È necessario, tuttavia, ascoltare i lunghi brani di apertura e di chiusura per comprendere appieno quanto la scrittura di questo Zorn risenta dell’impostazione a “scaglioni” che ha caratterizzato, e reso famosi, i suoi game pieces. Le suite mancano, volutamente, di linearità: si procede, piuttosto, per microeventi, fiammate, cambi di stato e di umore, strappi e sussulti, increspature e voltolamenti di vario tipo.
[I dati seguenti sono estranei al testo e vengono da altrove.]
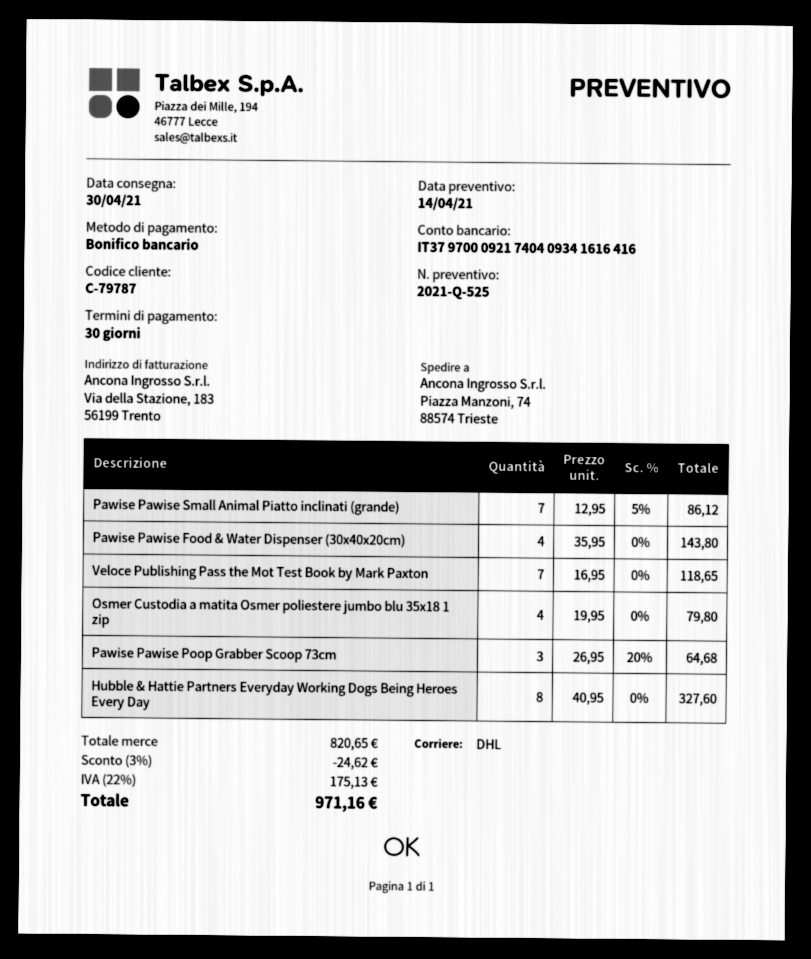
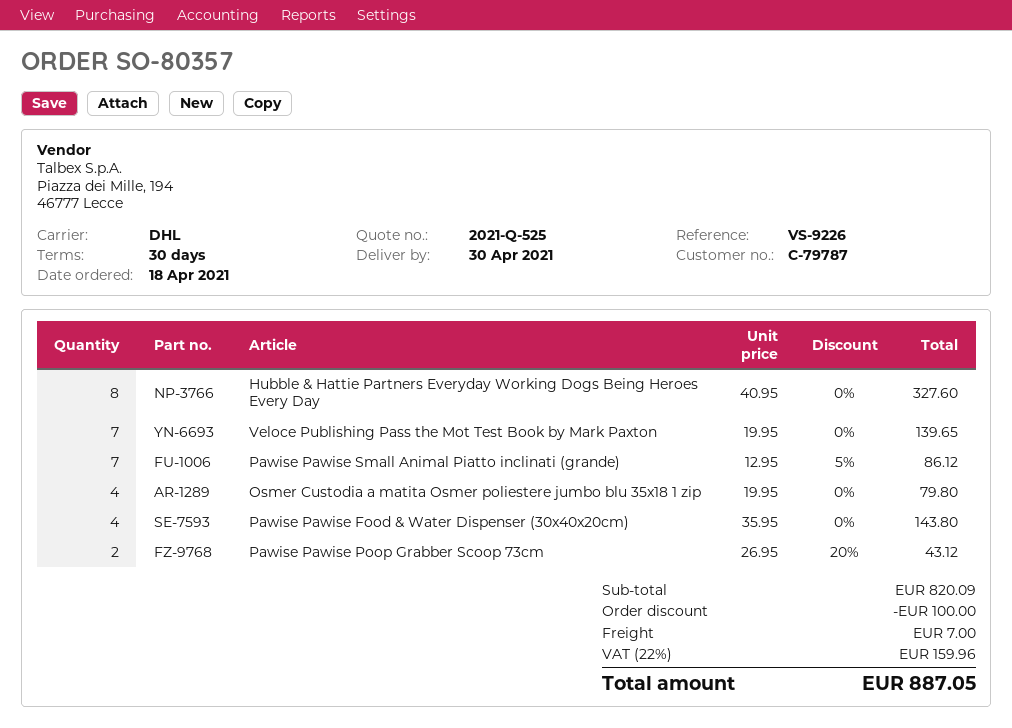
Veloce Publishing Pass the Mot Test Book by Mark Paxton: 7 x 16.95 = 118.65 -> 7 x 19.95 = 139.65
Pawise Pawise Poop Grabber Scoop 73cm: 3 x 26.95 - 20% = 64.68 -> 2 x 26.95 - 20% = 43.12
subtotal: 820.65 -> 820.09
discount: 24.62 -> 100.00
shipping: none -> 7.00
tax: 22% = 175.13 -> 22% = 159.96
total: 971.16 -> 887.05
Si percepisce, pur non esplicitata, la figura di un gran burattinaio che, dalle quinte, manovri e gestisca il proprio teatro di marionette, giacché la musica non vive di vita propria: piuttosto, va esattamente dove si prevede. In quest’ottica, decisamente migliore, in quanto a naturalezza, il primo pezzo rispetto al secondo. “The Illusionist” (12:02) è un’odissea di tempi dispari continuamente giocati sull’affilatissimo rasoio del trilinguismo distorto-pulito-fraseggio free jazz, un compendio di shred slayeriani (imponente la sezione da 5:43 a 6:01, un wall of sound di death metal decadente come mai si era sentito prima), orientalismi crepuscolari, inusitati poliritmi e cabarettistici stacchi funk-surf, gli uni complementari ed opposti agli altri. “The Divine Comedy” (12:54) è parimenti valida, ma penalizzata da un’impostazione eccessivamente centrifuga, che ne disgrega la struttura senza offrire nulla in cambio. Il volume del colpo aumenta proporzionalmente all’asciugarsi delle durate: così che Medeski è libero di piazzare un’ouverture romantic-goth nel monolitico corpo industrial-groove di “Marmarath”, “Snakes And Ladders” colora di jewish music i primi Dillinger Escape Plan, “Alterities” inquina il genoma angelico dello Gnostic Trio con virus dodecafonici e “Paradigm Shift” (il vero gioiello di “Simulacrum”) spedisce i Rashanim a contatto coi Nile di “In Their Darkened Shrines”.

Simulacrum è il cantiere in cui approdano le esplorazioni più matematiche della penna di Zorn, ben oltre quelle pur pronunciate di Moonchild. Qualcosa si è nuovamente risvegliato: e a testimoniarlo non sarà tanto questo first act (perfettibile), quanto i due capitoli che seguiranno a strettissima distanza.